▶ **PROVIDED RECORDS**:
══════════
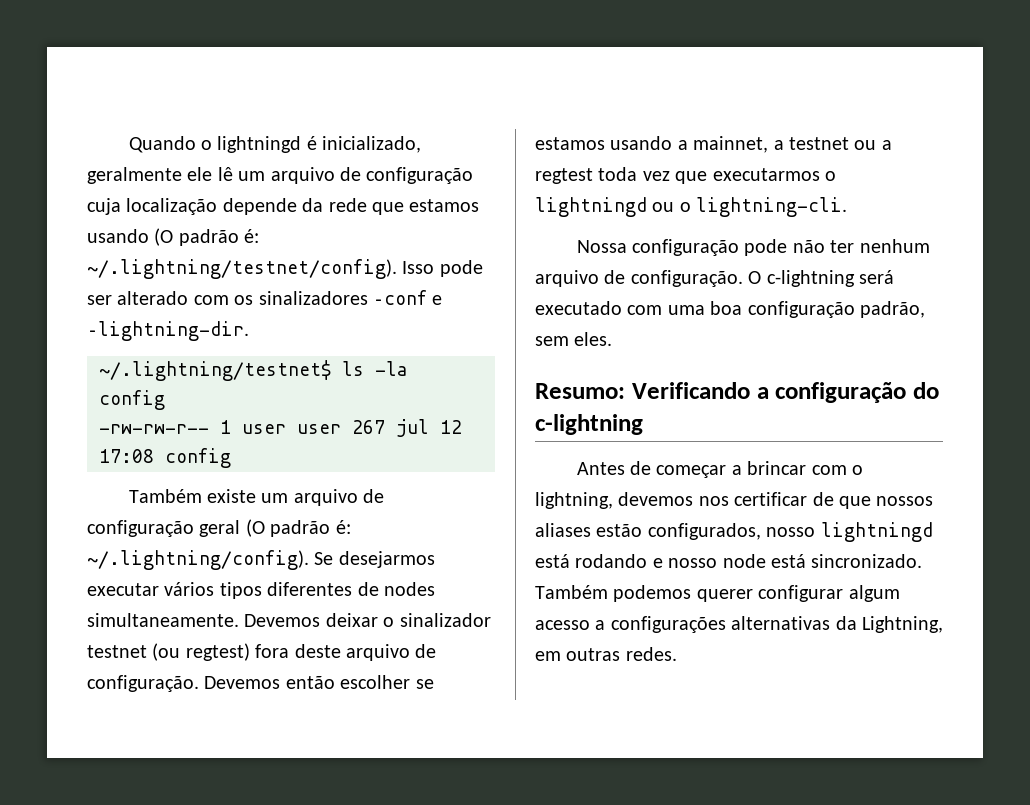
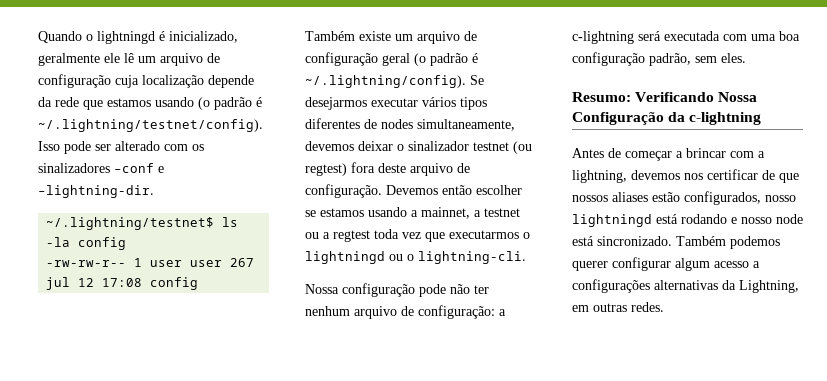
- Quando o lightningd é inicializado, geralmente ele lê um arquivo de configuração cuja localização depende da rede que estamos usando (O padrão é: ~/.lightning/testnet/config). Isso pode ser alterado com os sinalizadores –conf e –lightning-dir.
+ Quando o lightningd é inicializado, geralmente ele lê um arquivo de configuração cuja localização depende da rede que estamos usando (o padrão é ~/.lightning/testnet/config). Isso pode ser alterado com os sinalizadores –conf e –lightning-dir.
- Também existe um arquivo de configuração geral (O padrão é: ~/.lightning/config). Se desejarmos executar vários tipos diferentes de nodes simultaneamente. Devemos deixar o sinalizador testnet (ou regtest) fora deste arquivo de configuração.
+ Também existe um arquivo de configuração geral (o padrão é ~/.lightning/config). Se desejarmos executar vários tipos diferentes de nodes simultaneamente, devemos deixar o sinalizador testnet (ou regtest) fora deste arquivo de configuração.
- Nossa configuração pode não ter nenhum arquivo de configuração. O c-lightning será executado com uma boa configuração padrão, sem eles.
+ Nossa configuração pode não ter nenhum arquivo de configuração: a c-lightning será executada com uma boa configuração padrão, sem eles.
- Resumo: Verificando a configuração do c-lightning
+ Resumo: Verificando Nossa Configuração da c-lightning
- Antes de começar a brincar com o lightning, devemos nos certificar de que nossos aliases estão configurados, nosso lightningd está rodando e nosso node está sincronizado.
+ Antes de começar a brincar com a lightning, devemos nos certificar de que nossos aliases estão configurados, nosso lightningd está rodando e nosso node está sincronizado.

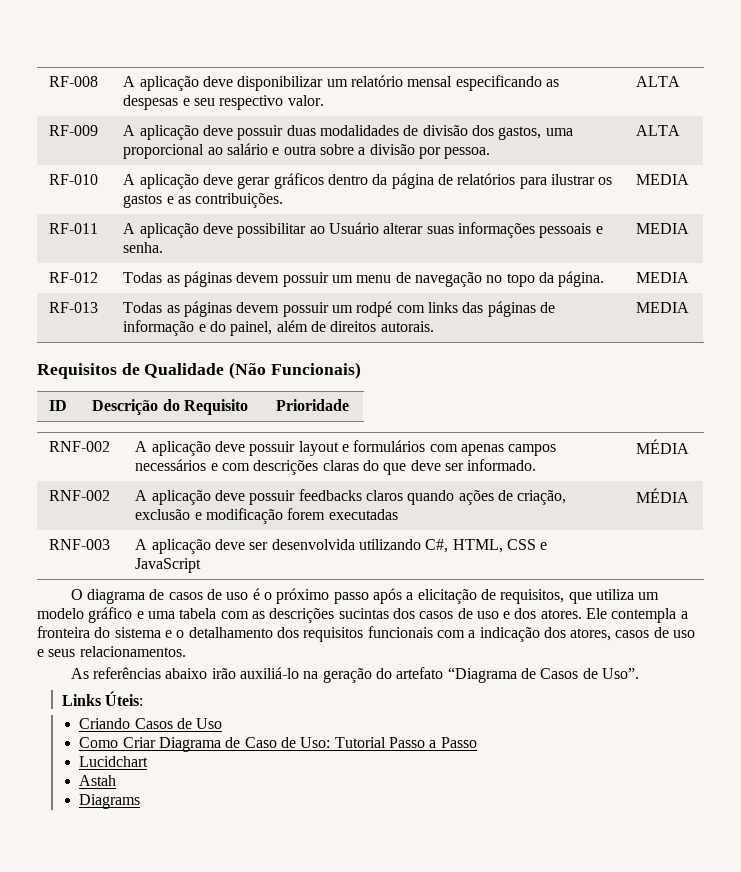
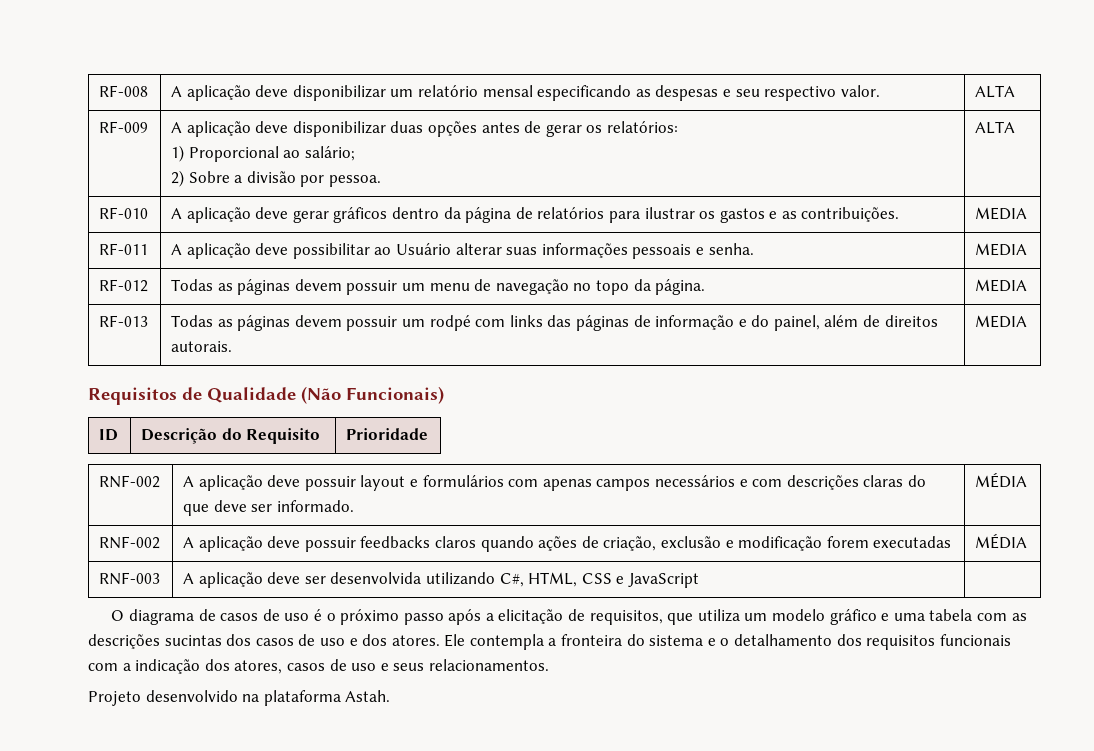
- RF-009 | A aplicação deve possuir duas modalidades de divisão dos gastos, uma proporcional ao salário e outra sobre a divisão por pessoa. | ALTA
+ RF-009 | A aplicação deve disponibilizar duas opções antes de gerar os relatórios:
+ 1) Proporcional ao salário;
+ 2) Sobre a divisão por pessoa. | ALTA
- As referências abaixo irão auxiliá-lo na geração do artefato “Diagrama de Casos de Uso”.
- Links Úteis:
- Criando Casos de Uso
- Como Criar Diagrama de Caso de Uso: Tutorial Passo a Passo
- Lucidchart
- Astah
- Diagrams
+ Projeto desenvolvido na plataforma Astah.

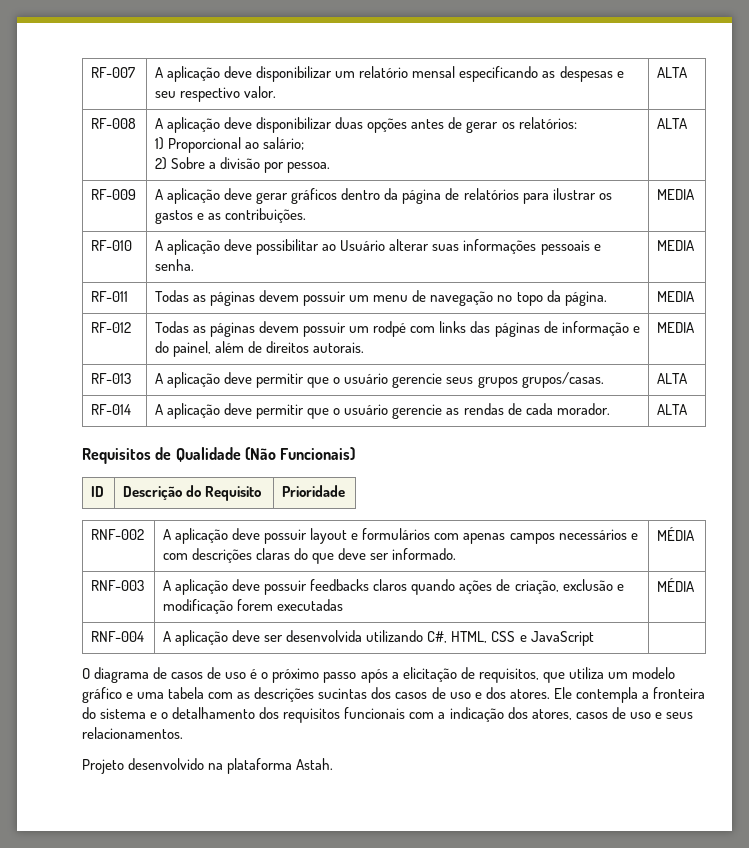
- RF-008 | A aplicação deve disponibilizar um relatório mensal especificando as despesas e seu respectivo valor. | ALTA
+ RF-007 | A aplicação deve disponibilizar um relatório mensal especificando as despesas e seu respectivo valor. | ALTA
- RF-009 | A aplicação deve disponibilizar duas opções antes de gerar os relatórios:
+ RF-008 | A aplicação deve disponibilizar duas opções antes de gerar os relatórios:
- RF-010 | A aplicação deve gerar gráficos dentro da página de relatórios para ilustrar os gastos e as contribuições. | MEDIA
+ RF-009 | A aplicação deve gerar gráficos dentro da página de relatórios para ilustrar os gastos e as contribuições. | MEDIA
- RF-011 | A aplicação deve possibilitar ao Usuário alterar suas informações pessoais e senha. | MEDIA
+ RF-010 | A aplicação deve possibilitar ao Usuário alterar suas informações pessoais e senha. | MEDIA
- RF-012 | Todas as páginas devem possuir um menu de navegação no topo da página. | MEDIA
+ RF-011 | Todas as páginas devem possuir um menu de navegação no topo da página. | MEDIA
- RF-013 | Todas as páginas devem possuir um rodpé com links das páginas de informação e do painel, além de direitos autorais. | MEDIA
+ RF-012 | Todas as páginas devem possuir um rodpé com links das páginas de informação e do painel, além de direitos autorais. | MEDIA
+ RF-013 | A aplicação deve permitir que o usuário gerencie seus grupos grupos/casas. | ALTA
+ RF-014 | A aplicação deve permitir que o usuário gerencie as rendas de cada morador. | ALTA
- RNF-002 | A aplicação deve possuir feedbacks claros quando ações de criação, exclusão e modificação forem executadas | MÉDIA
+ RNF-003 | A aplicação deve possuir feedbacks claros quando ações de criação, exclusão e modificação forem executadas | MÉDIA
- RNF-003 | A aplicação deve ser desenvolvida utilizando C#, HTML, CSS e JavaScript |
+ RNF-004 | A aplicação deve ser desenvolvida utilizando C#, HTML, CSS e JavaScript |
══════════
▶ **WORK TASK**:
Provide only the number of lines in the records containing the string "gráficos".

▶ **YOUR RESPONSE**:
2